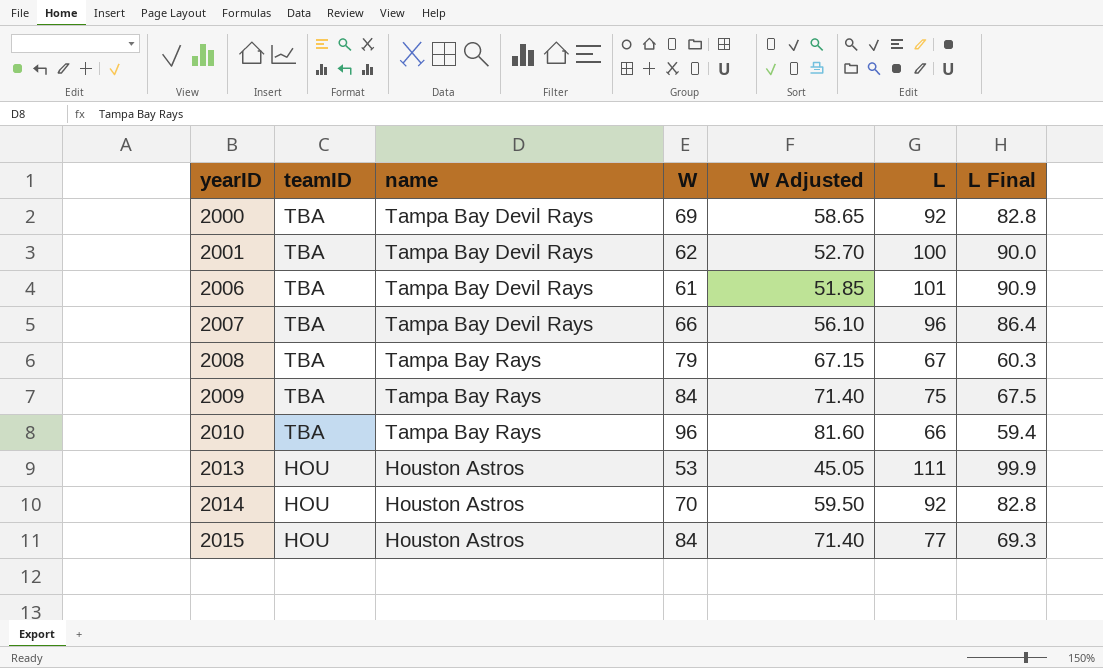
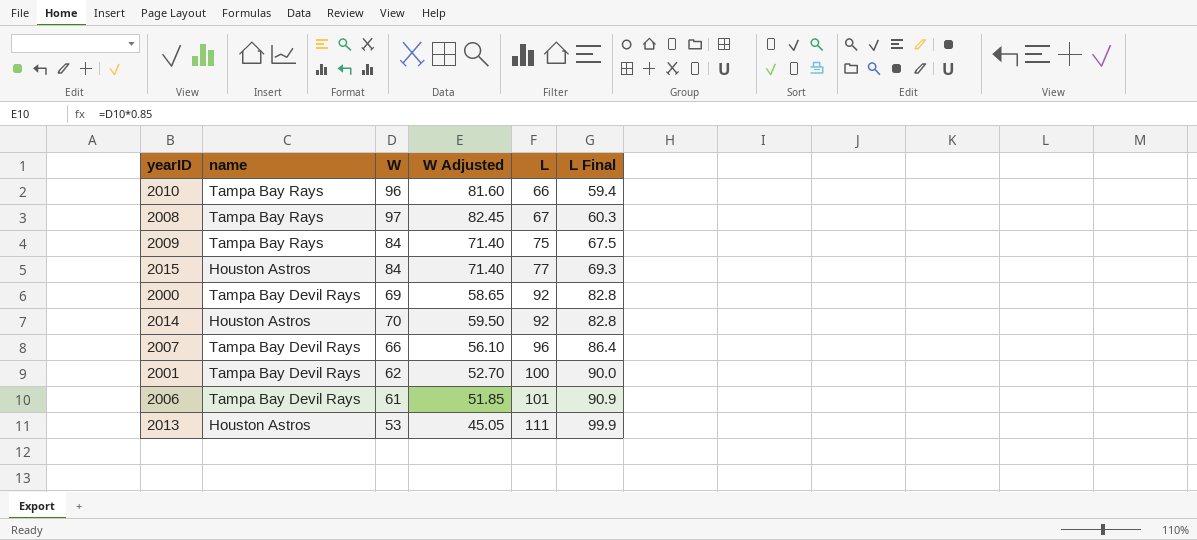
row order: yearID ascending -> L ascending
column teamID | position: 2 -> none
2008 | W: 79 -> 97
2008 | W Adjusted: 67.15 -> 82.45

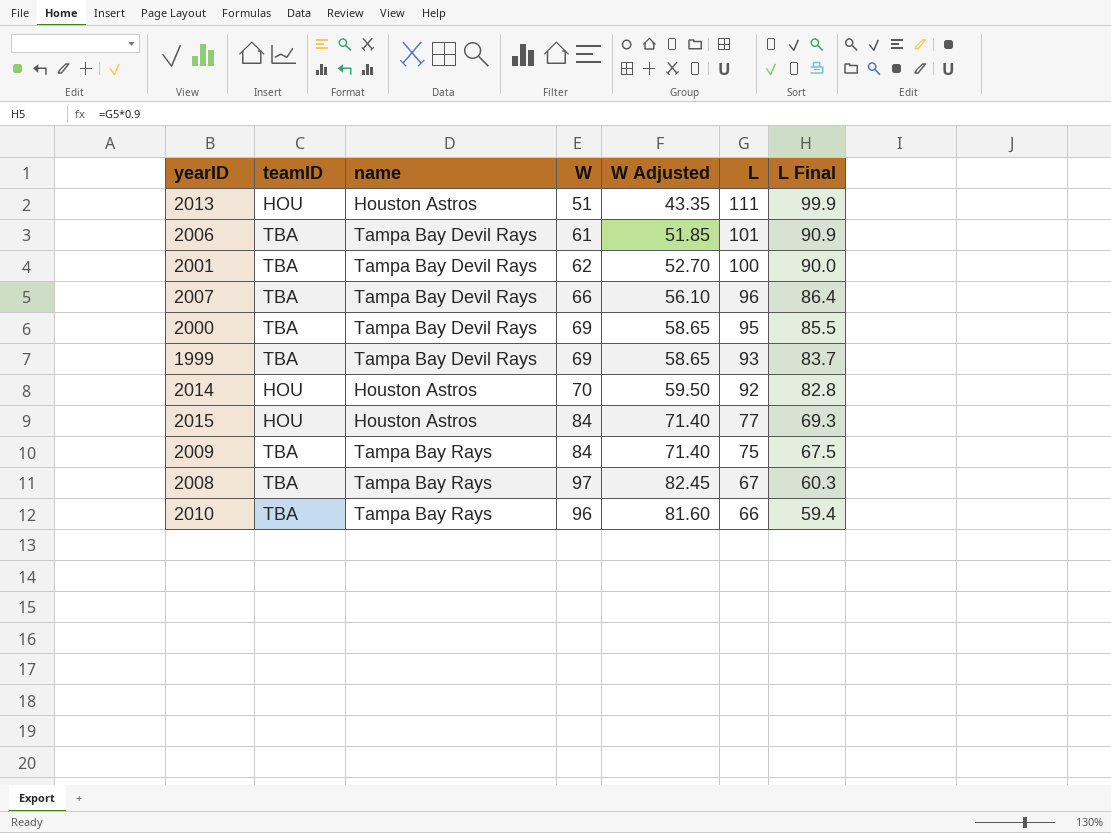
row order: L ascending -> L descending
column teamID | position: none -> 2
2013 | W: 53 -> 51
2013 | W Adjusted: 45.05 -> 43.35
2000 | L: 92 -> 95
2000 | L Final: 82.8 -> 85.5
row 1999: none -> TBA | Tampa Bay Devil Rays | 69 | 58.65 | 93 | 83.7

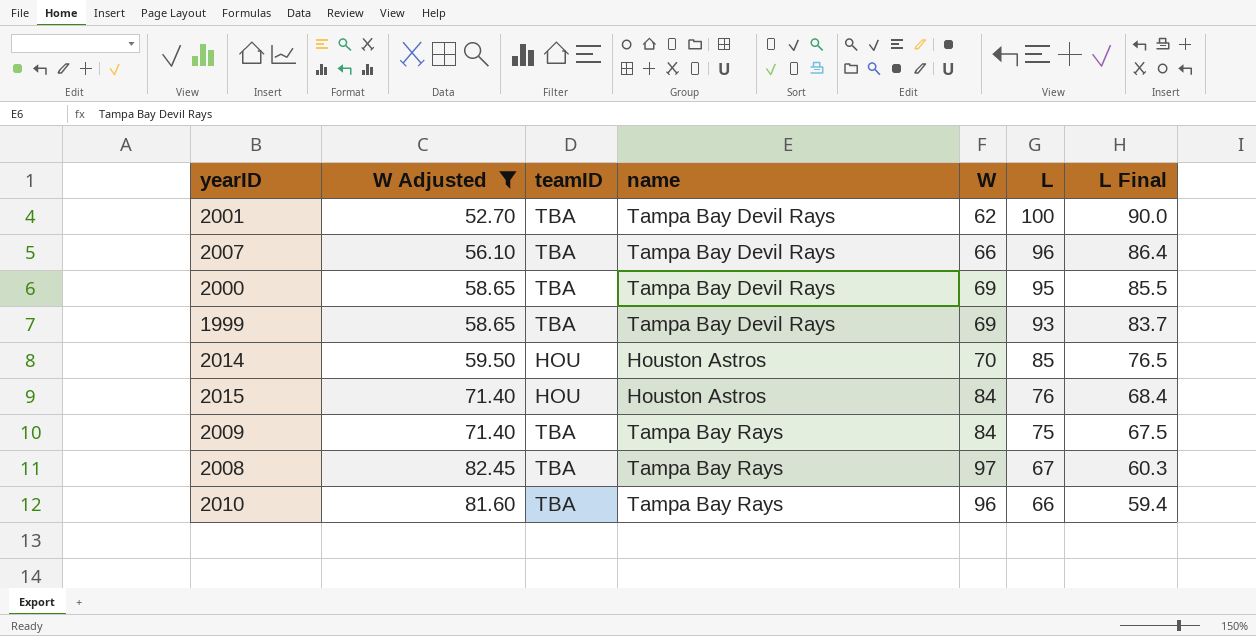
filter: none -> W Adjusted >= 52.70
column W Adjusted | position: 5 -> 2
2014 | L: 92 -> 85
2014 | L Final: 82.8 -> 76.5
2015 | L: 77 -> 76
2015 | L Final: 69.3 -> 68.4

==================================================

All entries should be given again exactly, except that pictures are to be excluded.

row order: yearID ascending -> L ascending
column teamID | position: 2 -> none
2008 | W: 79 -> 97
2008 | W Adjusted: 67.15 -> 82.45

row order: L ascending -> L descending
column teamID | position: none -> 2
2013 | W: 53 -> 51
2013 | W Adjusted: 45.05 -> 43.35
2000 | L: 92 -> 95
2000 | L Final: 82.8 -> 85.5
row 1999: none -> TBA | Tampa Bay Devil Rays | 69 | 58.65 | 93 | 83.7

filter: none -> W Adjusted >= 52.70
column W Adjusted | position: 5 -> 2
2014 | L: 92 -> 85
2014 | L Final: 82.8 -> 76.5
2015 | L: 77 -> 76
2015 | L Final: 69.3 -> 68.4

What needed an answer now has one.